В апреле в дневнике появились постоянно дополнявшиеся записи, свидетельствовавшие, что «лидер» начал усиленно искать название организации. В размышлениях, перенесённых на бумагу, последовательно возникали наименования: «Союз», «Братство», «Орден» и, наконец, «Империя».

«Союз», подразумевавший объединение равных партнеров, его не устроил. «Братство» он отмёл из‑за аналогии с религиозным сообществом. По той же причине отказался от «Ордена», хотя это название долго волновало мечтателя. В итоге семиклассник остановился в своих изысканиях на «Империи». Это название полностью соответствовало целям – сделать весь мир составляющей одного Государства, образованного на базе СССР. Будущим лидером такой «Империи» Шахурин видел себя. Правда, Иосифу Виссарионовичу он отводил роль пожизненного духовного наставника, с тех пор, когда тому по состоянию здоровья уже трудно будет руководить и он передаст Владимиру Шахурину исполнительную власть.

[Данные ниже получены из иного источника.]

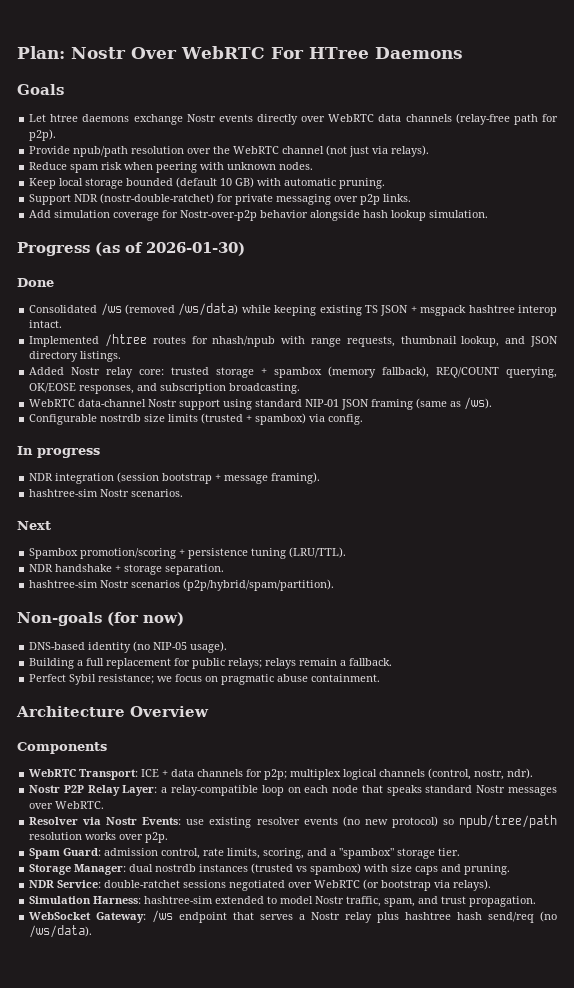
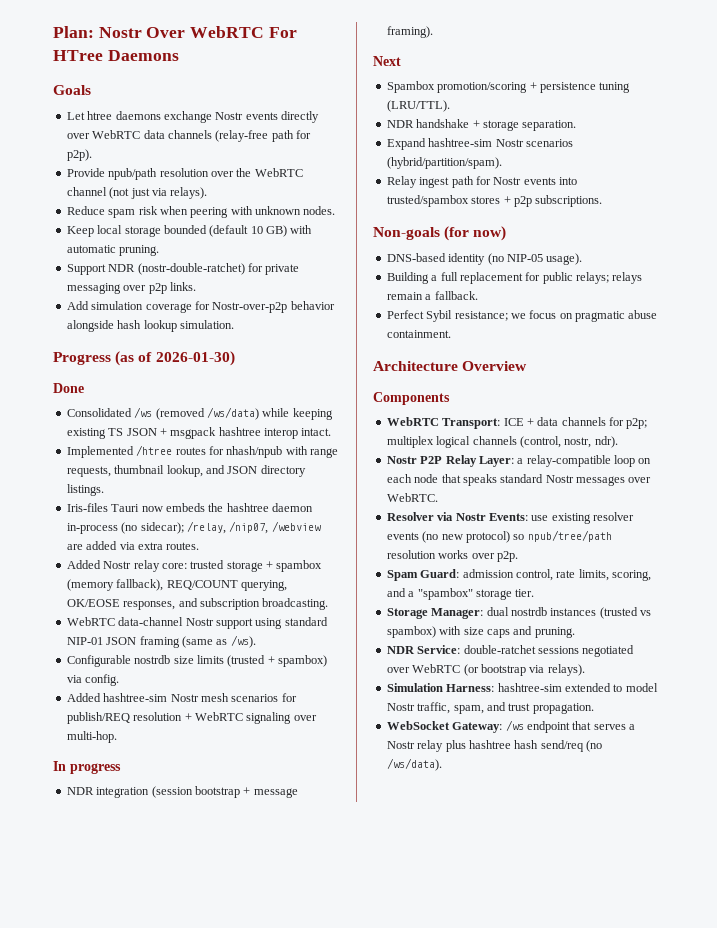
+ Iris-files Tauri now embeds the hashtree daemon in-process (no sidecar); /relay, /nip07, /webview are added via extra routes.
+ Added hashtree-sim Nostr mesh scenarios for publish/REQ resolution + WebRTC signaling over multi-hop.
- hashtree-sim Nostr scenarios.
- hashtree-sim Nostr scenarios (p2p/hybrid/spam/partition).
+ Expand hashtree-sim Nostr scenarios (hybrid/partition/spam).
+ Relay ingest path for Nostr events into trusted/spambox stores + p2p subscriptions.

В итоге, весь этот чудовищный конгломерат понятий и философских суждений родил в голове школьника окончательное название тайной организации: «Четвёртая Империя (Рейх)». Лидеру присваивался чин «рейхсфюрера», а он, в свою очередь, имел право одаривать званиями остальных участников общества, распределяя между ними обязанности в соответствии с отведённым местом.

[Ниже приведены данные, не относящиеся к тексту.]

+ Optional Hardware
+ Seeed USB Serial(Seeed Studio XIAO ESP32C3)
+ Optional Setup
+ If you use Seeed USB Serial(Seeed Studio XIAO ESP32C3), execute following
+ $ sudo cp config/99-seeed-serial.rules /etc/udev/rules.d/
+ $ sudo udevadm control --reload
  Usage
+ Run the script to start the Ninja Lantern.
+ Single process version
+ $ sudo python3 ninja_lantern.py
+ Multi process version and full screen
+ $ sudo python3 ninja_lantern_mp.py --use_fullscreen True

Новые названия уже начали формироваться в голове будущего «рейхсфюрера», но плохая информированность о соответствующей атрибутике в нынешней Германии позволила, для начала, остановиться лишь на общеизвестном «фельдмаршале» и, видимо, выдуманном «фельдфюрере». Озвучить другие идеи Шахурин не успел, как и не смог убедить одноклассников в правильности своего решения. Хотя в одном месте указывалось, что он вёл разговоры с членами общества о названии «Четвёртая Империя», но не встретил пока понимания со стороны «подчинённых».

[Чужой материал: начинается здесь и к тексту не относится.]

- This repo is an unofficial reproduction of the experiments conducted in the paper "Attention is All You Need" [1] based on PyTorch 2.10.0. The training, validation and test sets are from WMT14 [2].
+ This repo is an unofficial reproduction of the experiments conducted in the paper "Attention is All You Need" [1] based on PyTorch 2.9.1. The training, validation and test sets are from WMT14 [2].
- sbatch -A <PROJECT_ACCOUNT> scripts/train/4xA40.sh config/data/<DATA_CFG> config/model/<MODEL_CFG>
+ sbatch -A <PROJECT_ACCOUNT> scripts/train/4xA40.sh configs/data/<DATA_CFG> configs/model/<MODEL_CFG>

Также через весь дневник проходила тема любви к Нине Уманской. Он восхищался её одеждой и умением эту одежду носить. Его покоряла манера девушки свысока смотреть на ровесников. «Рейхсфюрер» сожалел, что ему не довелось, как Нине, пожить в Америке и не удалось пока самому сполна приобщиться к последним веяниям моды и техники. Шахурин мечтал спасти подругу от какой‑нибудь смертельной опасности – хотел, чтобы она узнала и оценила, как ему подчиняются ровесники. Юноша грезил, что Уманская окажется рядом, когда он «покорит Олимп и пройдёт по улице Горького под звуки победного марша». Володя желал её уже по‑мужски и мечтал, чтобы она стала его женщиной. Только Дину Дурбин[4] он сравнивал с Ниной, но и здесь автор дневника отдавал своей девушке безусловное предпочтение. Чем ближе к концу записей, тем явственнее проявлялась нервозность автора. Несколько раз повторялось: если Нина всё‑таки соберётся уезжать с родителями в Мексику – он её не отпустит. Не отпустит – любой ценой. Так и написал 2 июня: «Либо она останется со мной, либо я убью её».

Сутки спустя Шахурин осуществил угрозу и застрелил Нину. Этот выстрел он оплатил своей жизнью и расстался с ней не из страха перед наказанием – просто у него в голове сварилась такая каша, что он не отдавал себе отчёта в происходившем.